Jika dilihat dari data BPS DIY tahun 2018, jumlah Rumah Pemotongan Hewan/Tempat Pemotongan Hewan (RPH/TPH) di DI Yogyakarta ada 7, di antaranya adalah RPH Pengasih, RPH Segoroyoso, RPH Miri Dinas Pertanian & Pangan Gunung Kidul, UPT RPH Kota Yogyakarta, RPH Kentungan dan RPH Mancasan. Adapun daftar produk halal LPPOM MUI DIY bulan September 2019 diperoleh data kelompok rumah potong hewan bersertifikat halal ada 75.

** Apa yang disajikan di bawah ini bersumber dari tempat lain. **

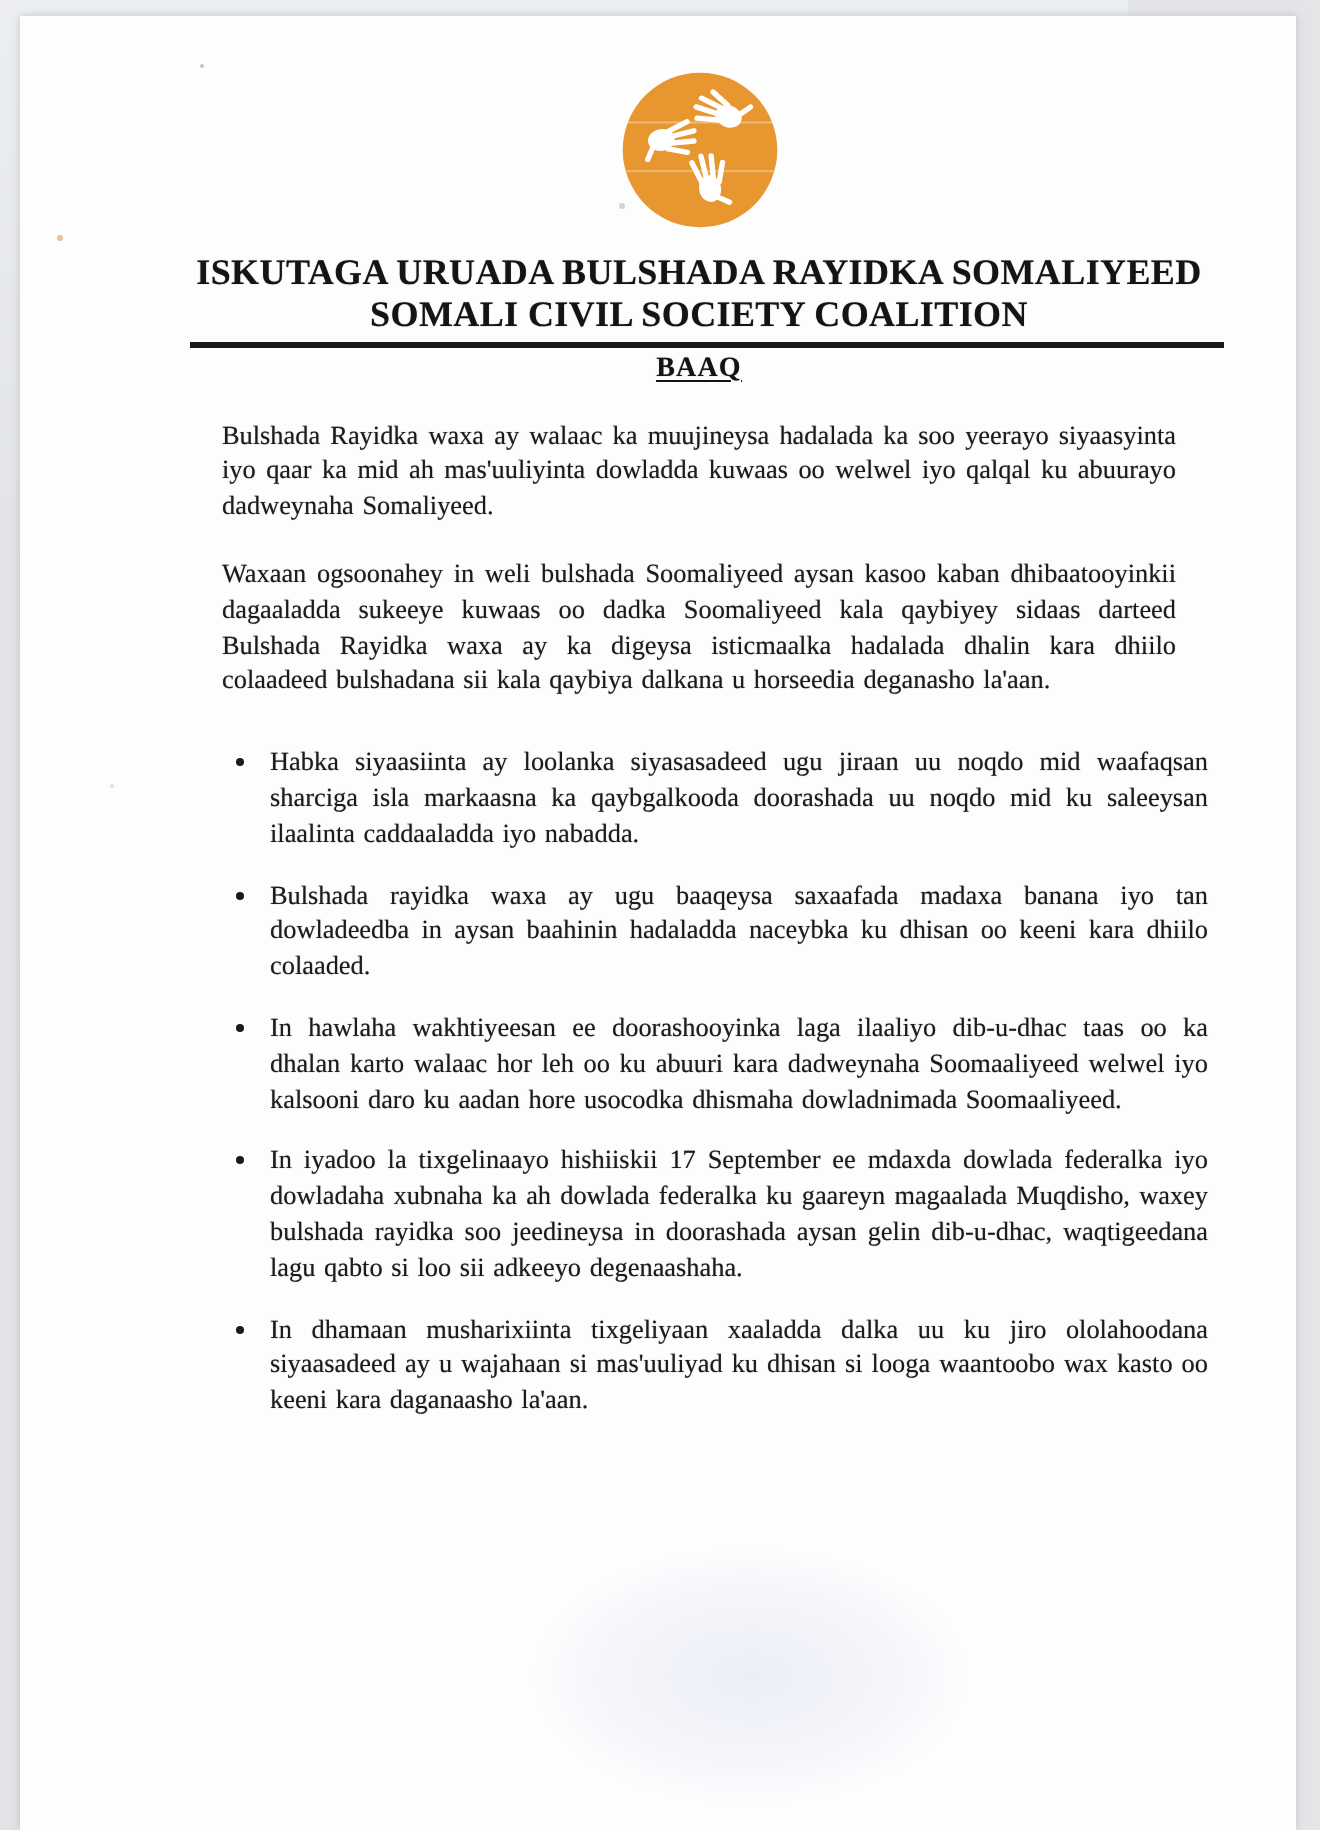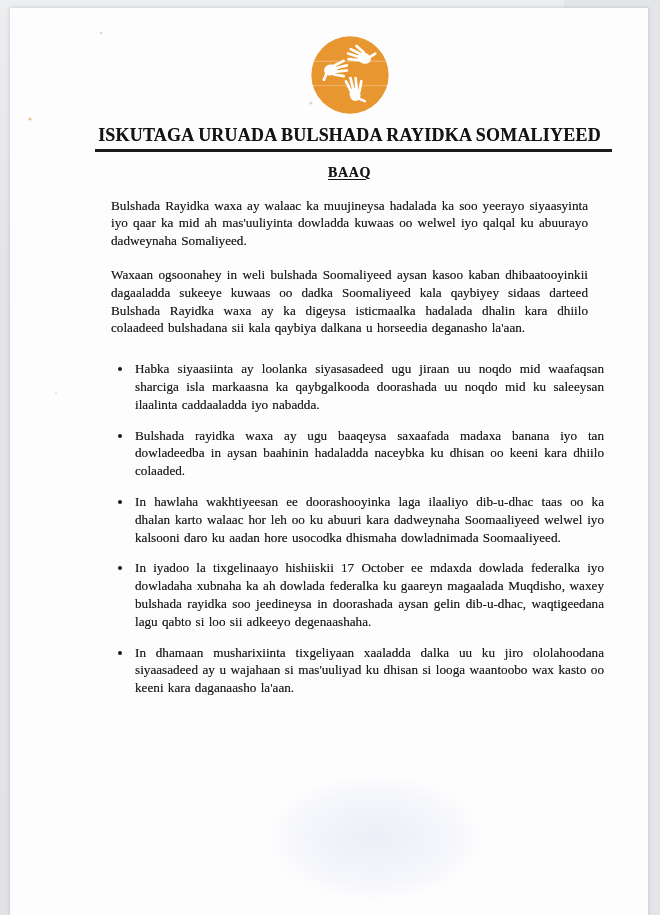--- a/index.html
+++ b/index.html
@@ -58,21 +58,21 @@
     height: 2.6px;
     background: #1a1a1c;
     margin-top: 3px;
     margin-right: -8px;
   }
   .doc-heading {
     text-align: center;
     font-weight: bold;
     font-size: 14px;
     letter-spacing: 0.6px;
-    margin: 13px 0 0 0;
+    margin: 3px 0 0 0;
     text-decoration: underline;
     text-underline-offset: 2px;
     color: #141416;
   }
   
   .bodytext {
     margin-top: 11px;
     font-size: 13.2px;
     line-height: 17.8px;
   }
@@ -157,33 +157,34 @@
               <line x1="-6" y1="4" x2="-10" y2="10"></line>
             </g>
           </g>
 
           <rect x="4" y="33" width="92" height="1.2" fill="rgba(255,255,255,0.35)"></rect>
           <rect x="4" y="62" width="92" height="1.2" fill="rgba(255,255,255,0.3)"></rect>
         </svg>
       </div>
 
       <h1 class="title somali">ISKUTAGA URUADA BULSHADA RAYIDKA SOMALIYEED</h1>
+      <h1 class="title">SOMALI CIVIL SOCIETY COALITION</h1>
       <div class="header-rule"></div>
 
       <h2 class="doc-heading">BAAQ</h2>
 
       <div class="bodytext">
         <p>Bulshada Rayidka waxa ay walaac ka muujineysa hadalada ka soo yeerayo siyaasyinta iyo qaar ka mid ah mas'uuliyinta dowladda kuwaas oo welwel iyo qalqal ku abuurayo dadweynaha Somaliyeed.</p>
         <p>Waxaan ogsoonahey in weli bulshada Soomaliyeed  aysan kasoo kaban dhibaatooyinkii dagaaladda sukeeye kuwaas oo dadka Soomaliyeed kala qaybiyey sidaas darteed Bulshada Rayidka waxa ay ka digeysa isticmaalka hadalada dhalin kara dhiilo colaadeed bulshadana sii kala qaybiya dalkana u horseedia deganasho la'aan.</p>
 
         <ul class="points">
           <li>Habka siyaasiinta ay loolanka siyasasadeed ugu jiraan uu noqdo mid waafaqsan sharciga isla markaasna ka qaybgalkooda doorashada uu noqdo mid ku saleeysan ilaalinta caddaaladda iyo nabadda.</li>
           <li>Bulshada rayidka waxa ay ugu baaqeysa saxaafada madaxa banana iyo tan dowladeedba in aysan baahinin hadaladda naceybka ku dhisan oo keeni kara dhiilo colaaded.</li>
           <li>In hawlaha wakhtiyeesan ee doorashooyinka laga ilaaliyo dib-u-dhac taas oo ka dhalan karto walaac hor leh oo ku abuuri kara dadweynaha Soomaaliyeed welwel iyo kalsooni daro ku aadan hore usocodka dhismaha dowladnimada Soomaaliyeed.</li>
-          <li>In iyadoo la tixgelinaayo hishiiskii 17 October ee mdaxda dowlada federalka iyo dowladaha xubnaha ka ah dowlada federalka ku gaareyn magaalada Muqdisho, waxey bulshada rayidka soo jeedineysa in doorashada aysan gelin dib-u-dhac, waqtigeedana lagu qabto si loo sii adkeeyo degenaashaha.</li>
+          <li>In iyadoo la tixgelinaayo hishiiskii 17 September ee mdaxda dowlada federalka iyo dowladaha xubnaha ka ah dowlada federalka ku gaareyn magaalada Muqdisho, waxey bulshada rayidka soo jeedineysa in doorashada aysan gelin dib-u-dhac, waqtigeedana lagu qabto si loo sii adkeeyo degenaashaha.</li>
           <li>In dhamaan musharixiinta tixgeliyaan xaaladda dalka uu ku jiro ololahoodana siyaasadeed ay u wajahaan si mas'uuliyad ku dhisan si looga waantoobo wax kasto oo keeni kara daganaasho la'aan.</li>
         </ul>
       </div>
 
     </div>
     <div class="smudge"></div>
     <div class="specks"></div>
   </div>
 </div>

Ada 3 RPH dan 2 RPU yang menjadi fokus riset ini. 3 RPH yang dikelola langsung oleh pemerintah setempat yakni RPH Segoroyoso, RPH Mancasan, dan RPH Kentungan melalui Dinas Pertanian dan Perikanan. Kemudian ada 1 RPU milik swasta yakni PT Ciomas Adisatwa dan 1 RPU milik pribadi yaitu UD. Wahyu Mulyo

RPH Segoroyoso berada di Kecamatan Pleret, merupakan milik Dinas Pertanian, Pangan, Kelautan dan Perikanan Bantul ini setiap harinya melayani pemotongan hewan sekitar 15-20 ekor sapi. RPH ini tergolong RPH kecil, dan belum memiliki NKV. Di dalam bangunan terdapat ruangan berukuran sekira 12 meter persegi. Di situlah tempat hewan-hewan dipotong setiap harinya.

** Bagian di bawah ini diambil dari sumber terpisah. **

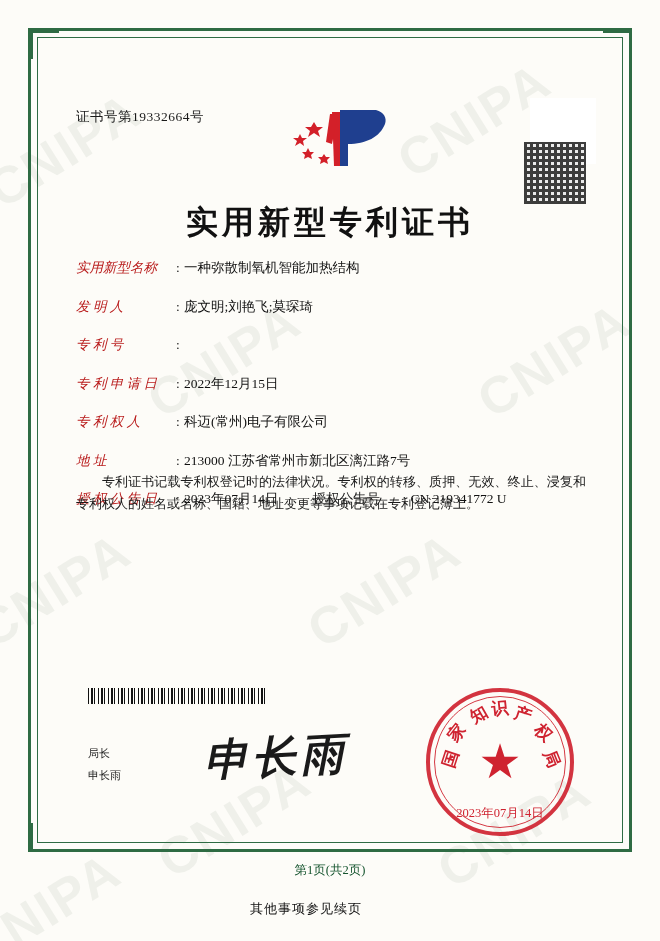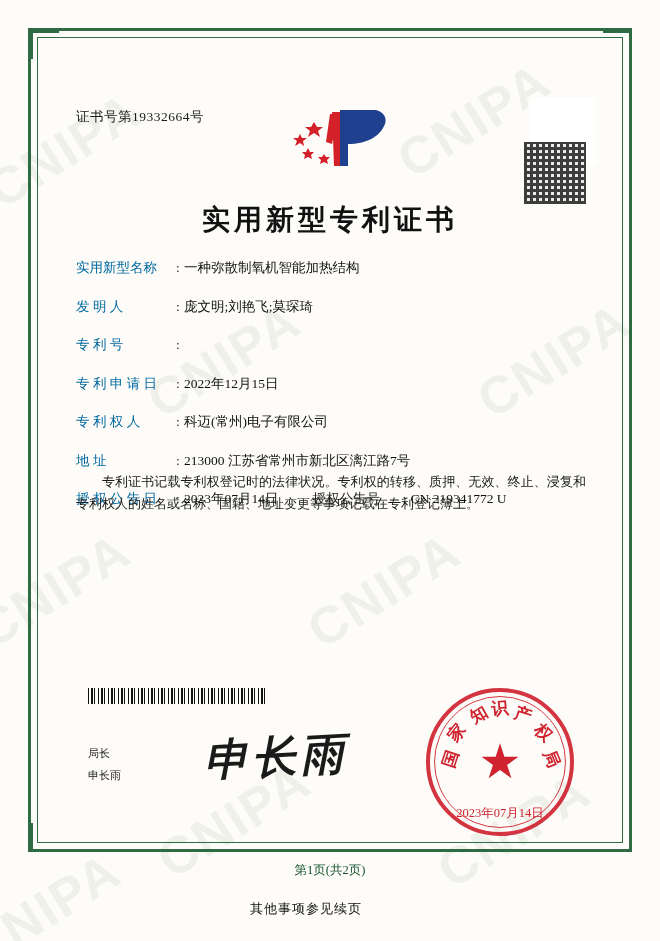--- a/index.html
+++ b/index.html
@@ -117,21 +117,21 @@
     padding: 2px;
     box-sizing: border-box;
   }
 
   .title {
     position: absolute;
     left: 0;
     top: 145px;
     width: 548px;
     text-align: center;
-    font-size: 28px;
+    font-size: 32px;
     font-weight: 700;
     letter-spacing: 4px;
     color: #111;
     font-family: "Liberation Serif", "DejaVu Serif", serif;
   }
 
   .fields {
     position: absolute;
     left: 20px;
     top: 203px;
@@ -140,21 +140,22 @@
   }
   .field-row {
     display: flex;
     align-items: baseline;
     margin-bottom: 20.5px;
   }
   .field-label {
     width: 96px;
     flex: none;
     letter-spacing: 0px;
-    color: #0369a1;
+    color: #b91c1c;
+    font-style: italic;
   }
   .field-sep {
     width: 12px;
     flex: none;
     text-align: center;
   }
   .field-value {
     flex: 1;
     color: #111;
   }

Kegiatan pemotongan hewan yang dilakukan di RPH Segoroyoso dinilai masih kurang dalam hal fasilitas, hal ini terbukti dari RPH Segoroyoso hanya terdiri dari satu ruangan pemotongan dan kantor untuk urusan administrasi. RPH Segoroyoso belum memenuhi persyaratan administrasi sebagaimana diatur dalam Peraturan Menteri Pertanian Nomor 13/Permentan/ot.1240/2010 karena RPH Segoroyoso belum memiliki IMB.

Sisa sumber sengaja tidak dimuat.